Without the pictures, print each of the records below exactly as it appears.

▶ Before-and-after page screenshots:
★ ★ ★
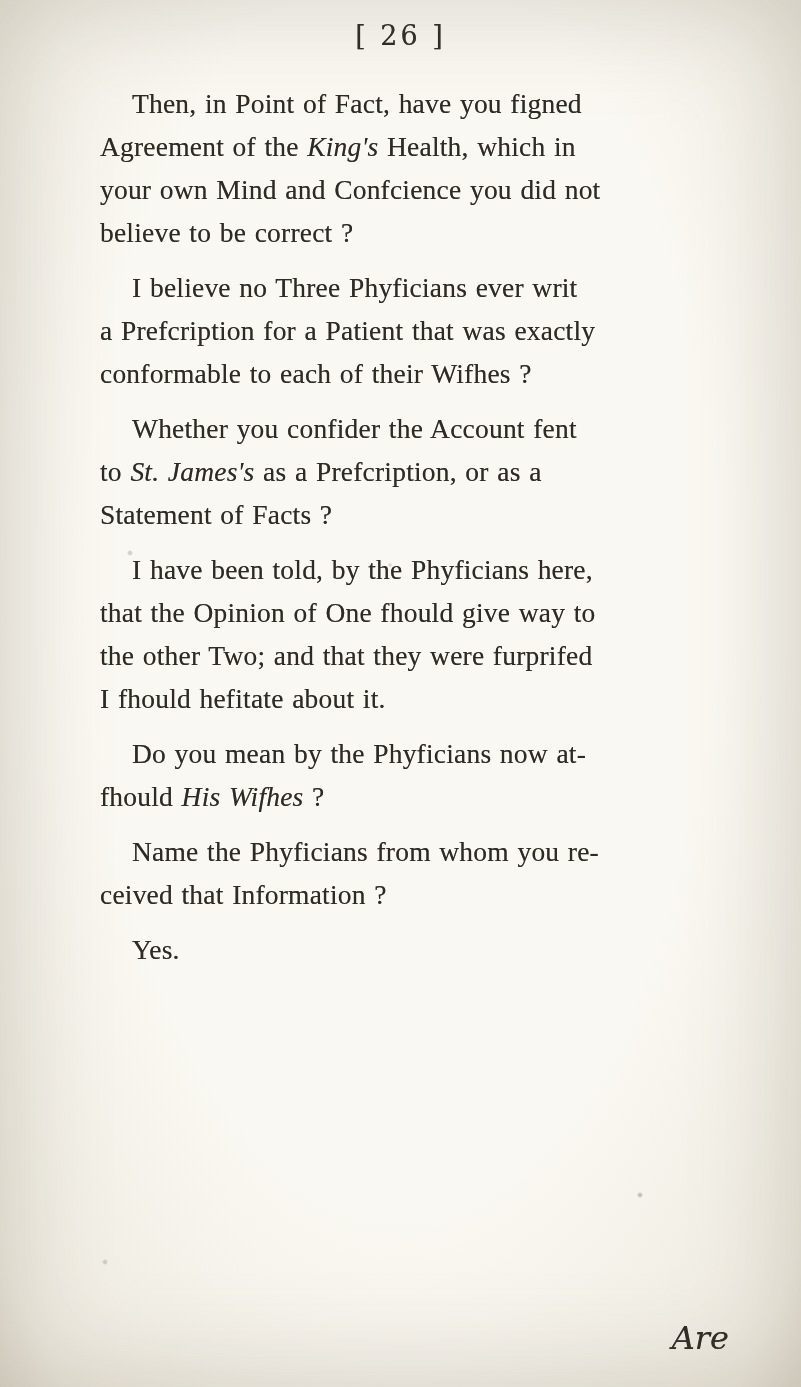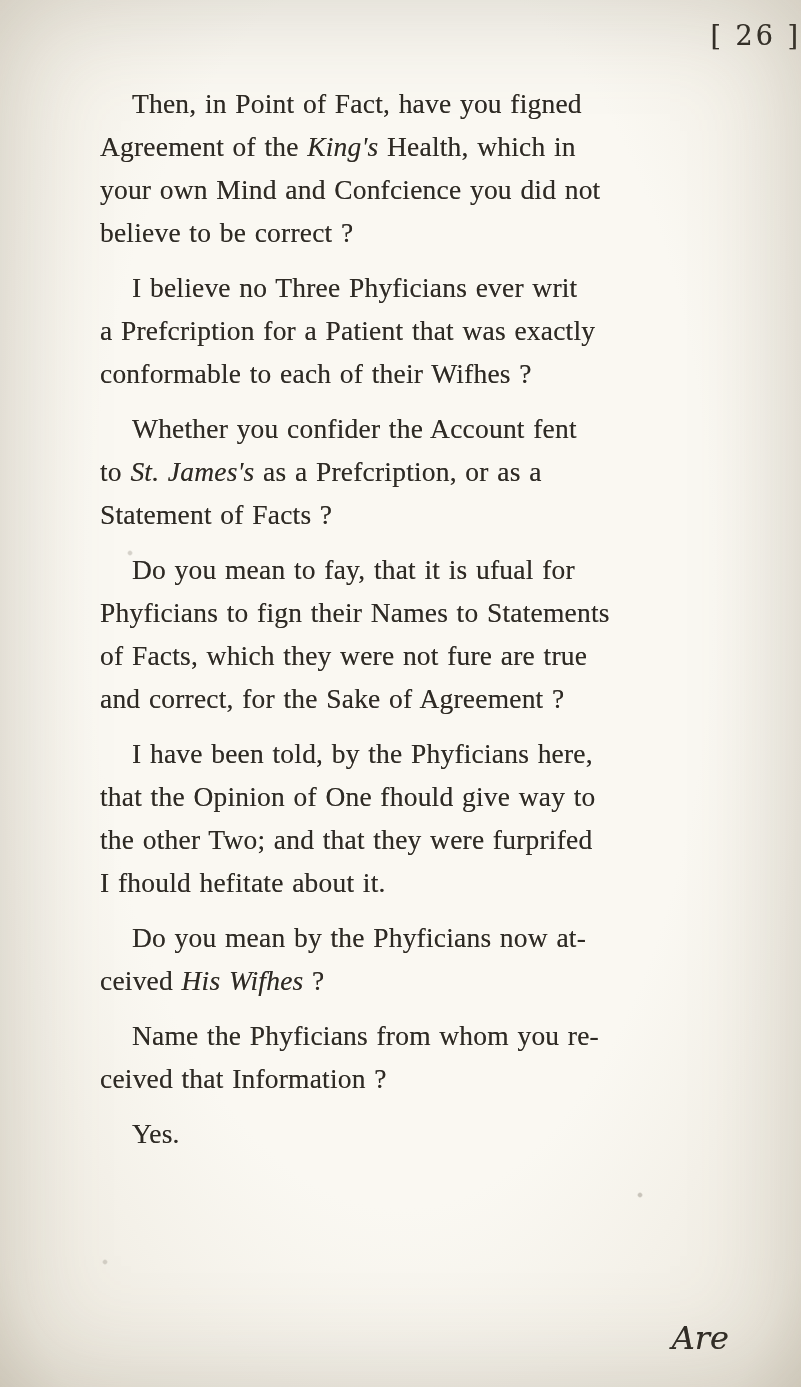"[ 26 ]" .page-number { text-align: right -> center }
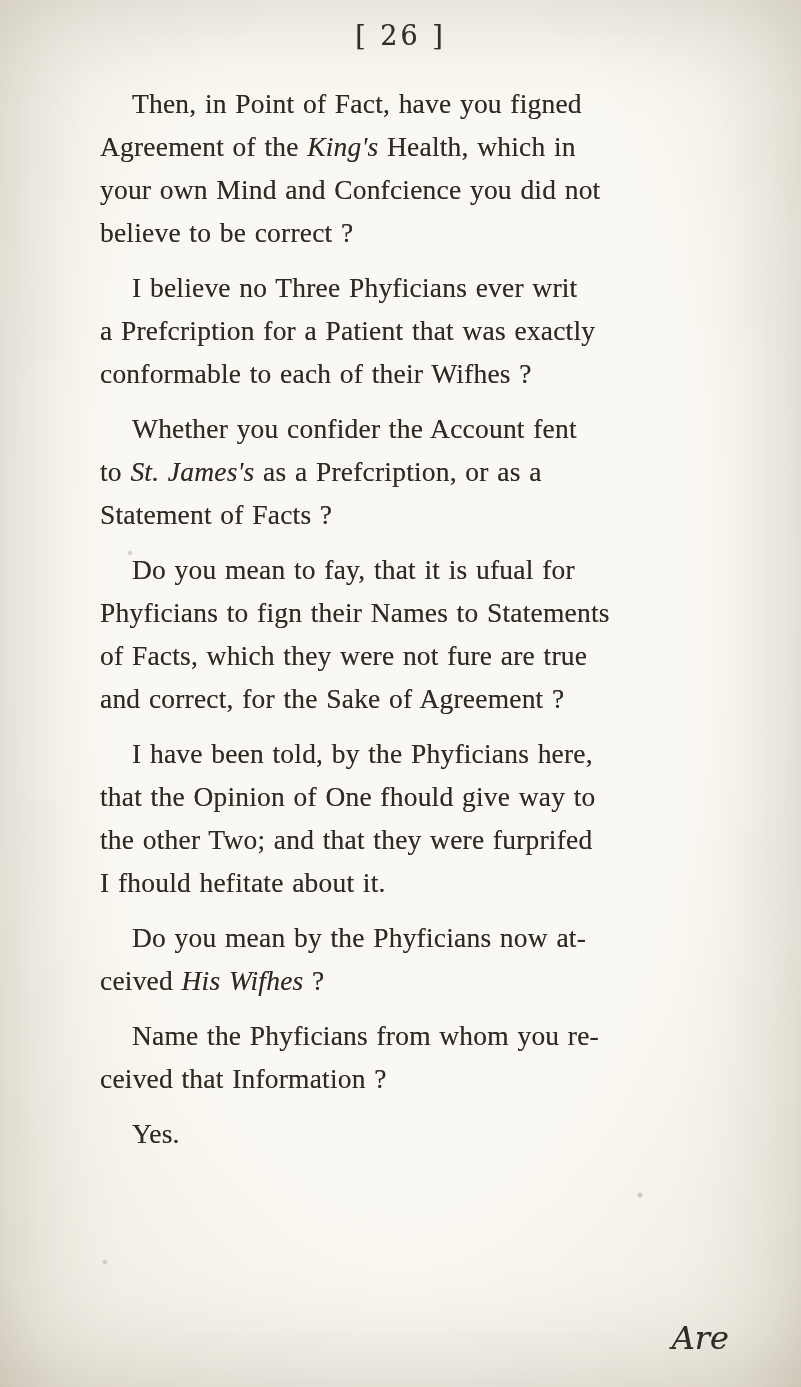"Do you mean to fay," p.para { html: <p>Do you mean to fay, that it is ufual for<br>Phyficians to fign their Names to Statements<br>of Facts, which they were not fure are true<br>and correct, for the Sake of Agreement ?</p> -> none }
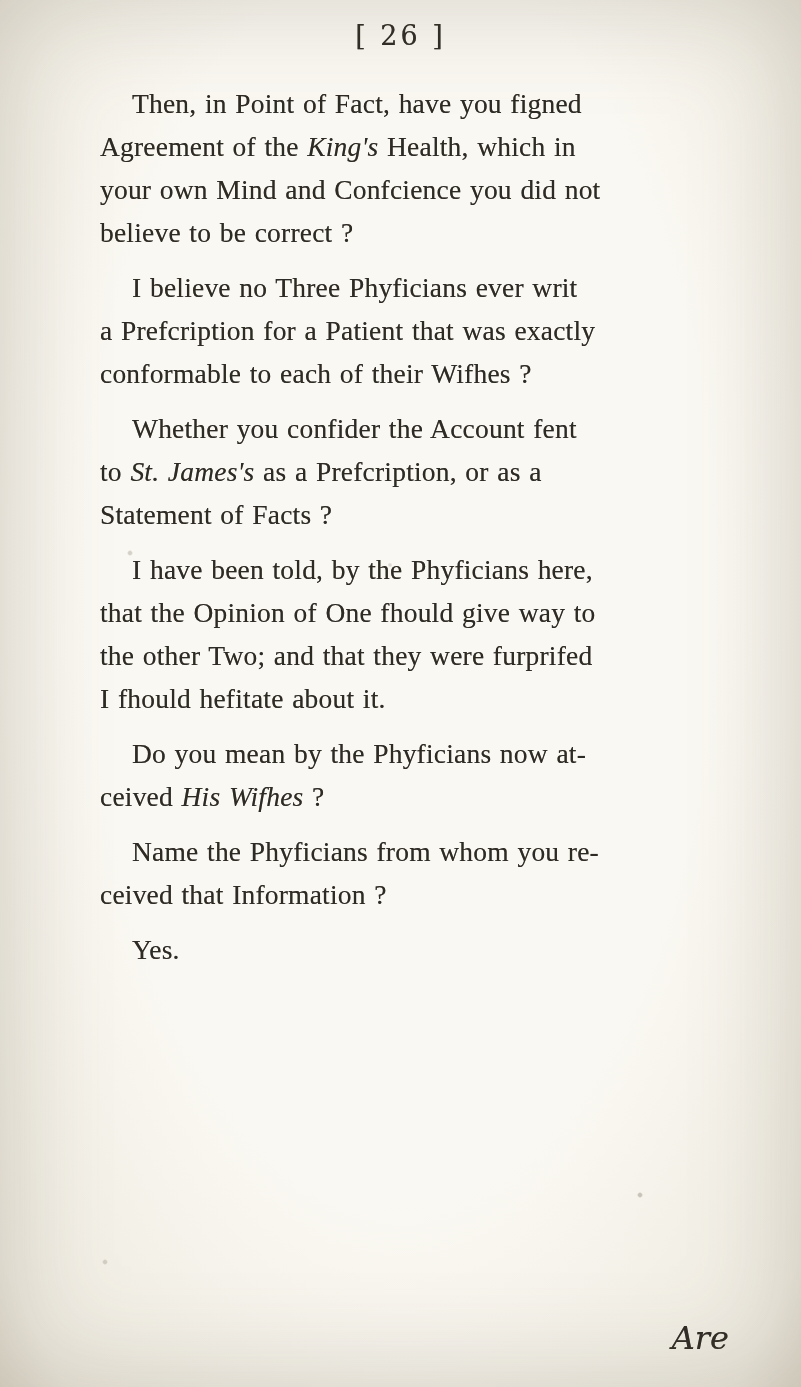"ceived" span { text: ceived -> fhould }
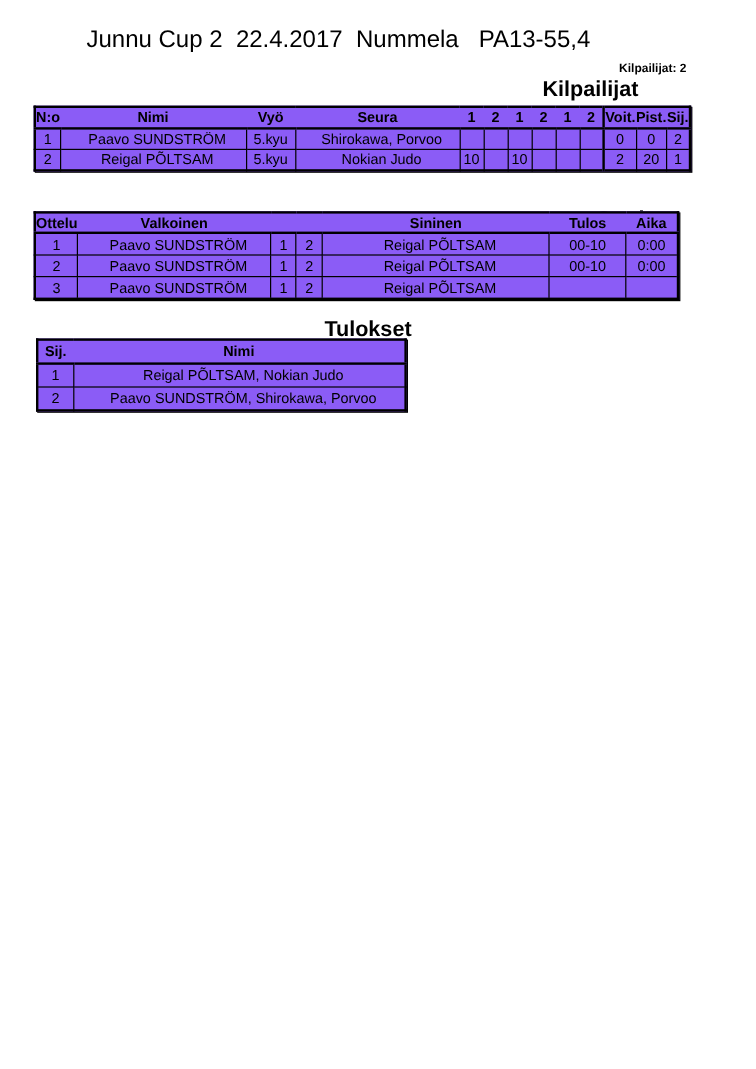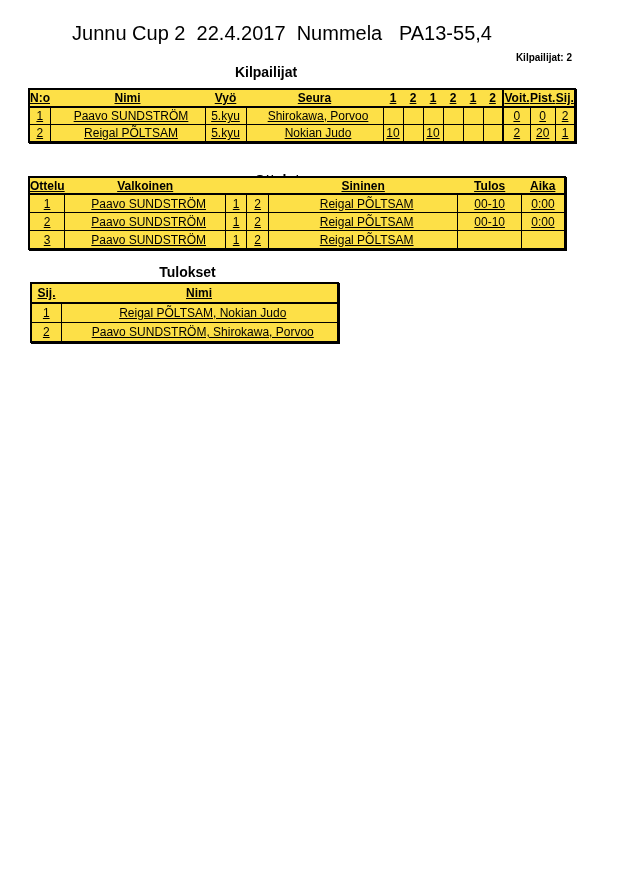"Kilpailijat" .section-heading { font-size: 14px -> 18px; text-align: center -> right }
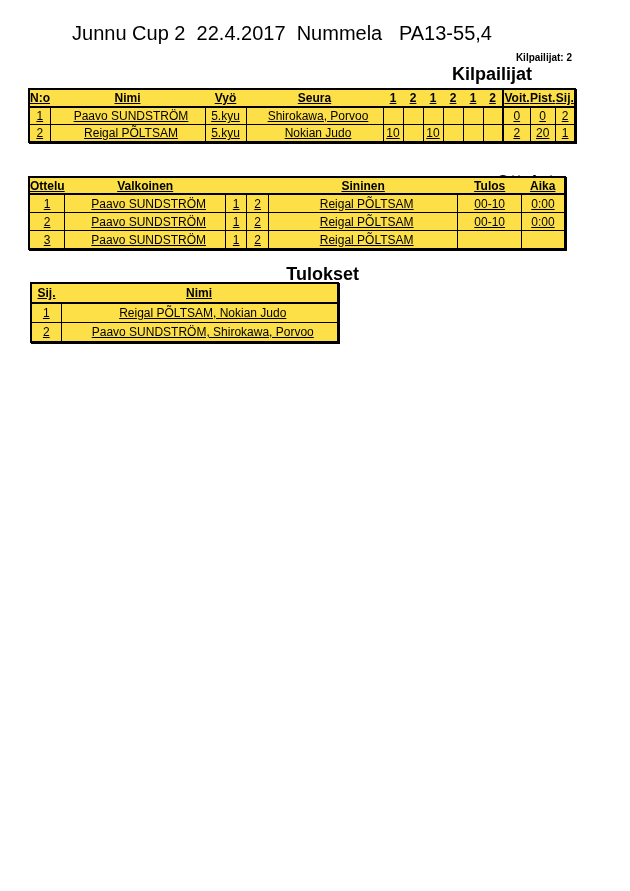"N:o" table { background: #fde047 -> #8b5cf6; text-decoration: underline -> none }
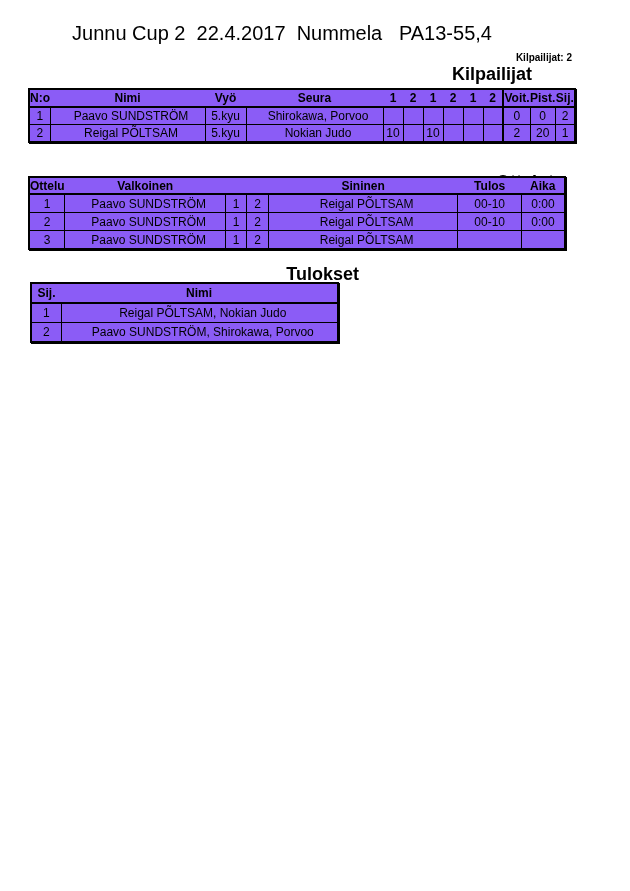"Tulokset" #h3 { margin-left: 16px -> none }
★ ★ ★
▶ WRITTEN SOLUTION:
"[ 26 ]" .page-number { text-align: right -> center }
"Do you mean to fay," p.para { html: <p>Do you mean to fay, that it is ufual for<br>Phyficians to fign their Names to Statements<br>of Facts, which they were not fure are true<br>and correct, for the Sake of Agreement ?</p> -> none }
"ceived" span { text: ceived -> fhould }
"Kilpailijat" .section-heading { font-size: 14px -> 18px; text-align: center -> right }
"N:o" table { background: #fde047 -> #8b5cf6; text-decoration: underline -> none }
"Tulokset" #h3 { margin-left: 16px -> none }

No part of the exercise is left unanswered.